I went to that church again today. spent an hour or so talking to the minister there. just he and I. intimate. Personal. Good stuff. I love Sundays for this. just communing with our idea of God and with friends and family. quiet time. nap time. relaxing and regrouping time. can’t describe in words what this new found relationship with this higher power feels like. Really came out of the blue. Feels like heaven. Came at the perfect time. I’ve been going to sleep every night in this deep state of oneness with this sense of God, firmly rooted in it and bonding with it, embracing the mystery, loving the alien as bowie says,
So many girls I wanna make love with all the time all around me but still maintaining the status quo and trying to act like a gentleman. man that’s a strange one, let me tell you. two voices at play in the brain at all times.
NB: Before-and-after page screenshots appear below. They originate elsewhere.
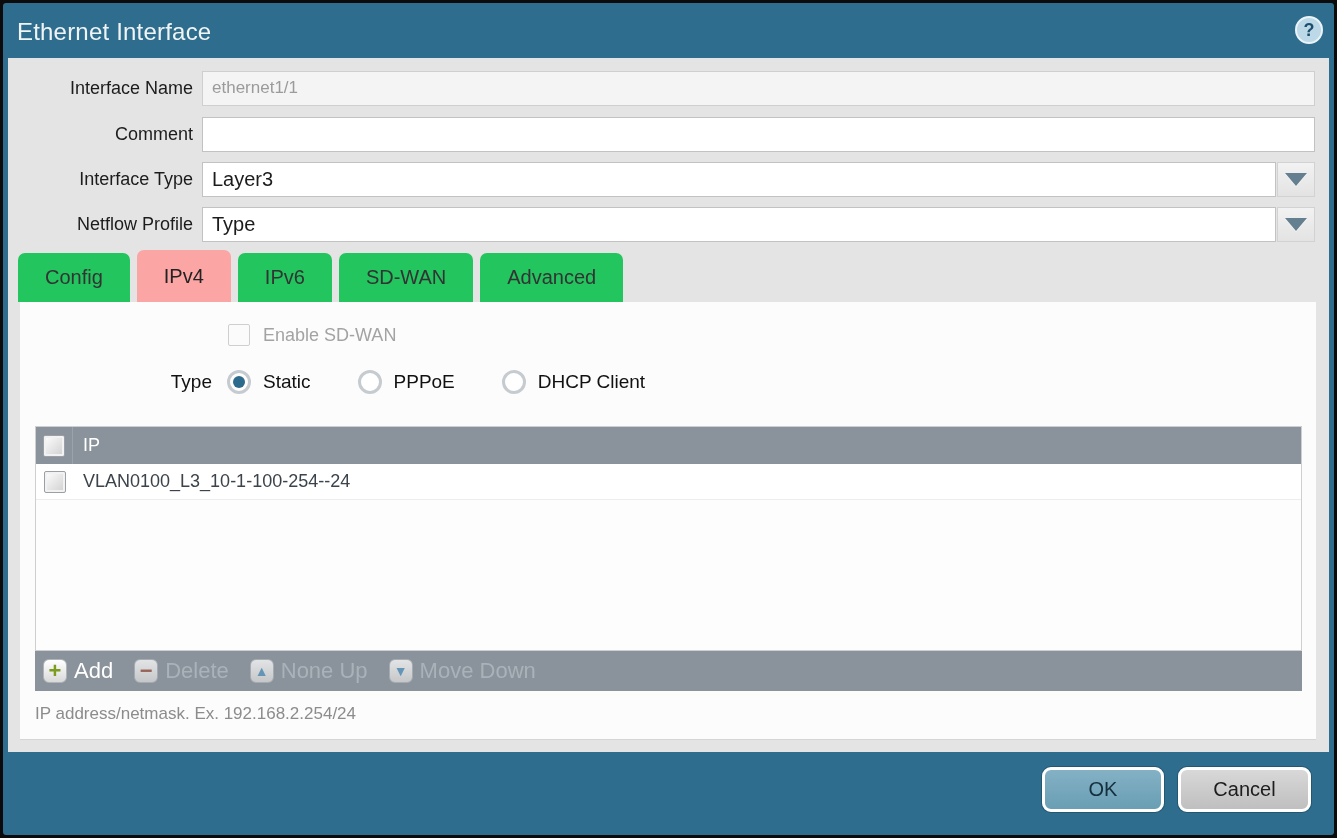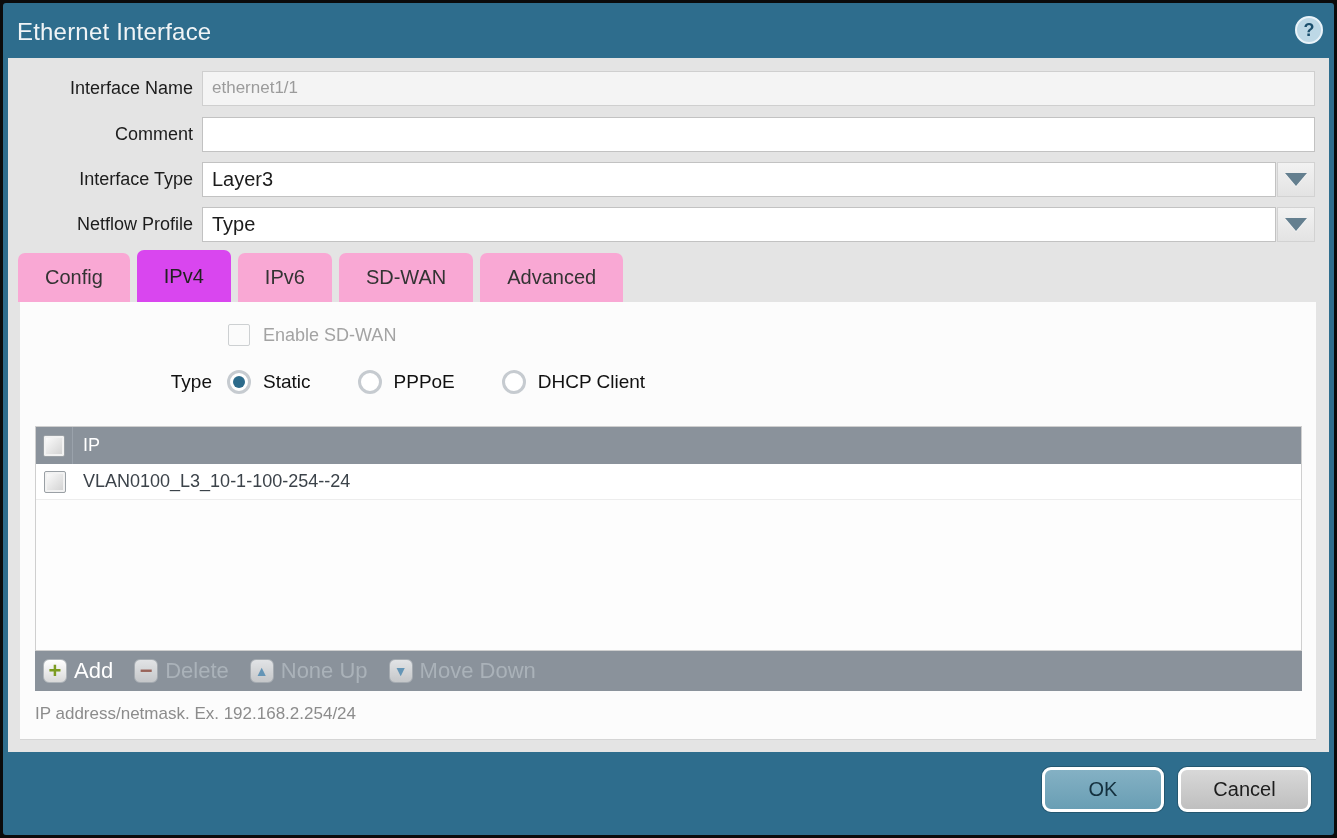--- a/index.html
+++ b/index.html
@@ -68,26 +68,26 @@
     border-top:13px solid #647f8f;
     filter:drop-shadow(0 1px 0 rgba(255,255,255,.6));
   }
   
   .tabs {
     position:absolute; left:10px; top:195px; height:49px;
     display:flex; gap:7px; align-items:flex-end;
   }
   .tab {
     height:49px; line-height:49px; padding:0 27px;
-    background:#f9a8d4; color:#333;
+    background:#22c55e; color:#333;
     font-size:20px; border-radius:7px 7px 0 0;
     cursor:pointer; white-space:nowrap;
   }
   .tab.active {
-    background:#d946ef; color:#222; height:52px; line-height:52px;
+    background:#fca5a5; color:#222; height:52px; line-height:52px;
     position:relative; z-index:2;
   }
   
   .panel {
     position:absolute; left:12px; top:244px; width:1296px; height:438px;
     background:#fcfcfc; border-bottom:1px solid #d5d5d5; z-index:1;
   }
   .sdwan-row { position:absolute; left:208px; top:22px; display:flex; align-items:center; }
   .checkbox {
     width:22px; height:22px; border:1px solid #9aa0a5; border-radius:2px;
There’s the ‘man I would love to kiss her, make love with her…’ and then there’s that other one…. like Mel Gibson in Braveheart… “wait. Wait. Wait….” only I’m still waiting for the “NOW!!!” so I just hold back and don’t do anything, knowing already from the past what the consequences could be. so I wait. But as a man it isn’t easy. the woman upstairs is always falling in front of me so I can catch her. or reaching up high for things to offer a sneak preview, you know, but I play it cool. women when they’re that age, early fifties, forget about it, they know all the moves, know what they want, and know how to please. That’s a Ferrari right there, made to be driven fast. Only thing is that I’ve already bonded with her kids. I’m like an older brother to them.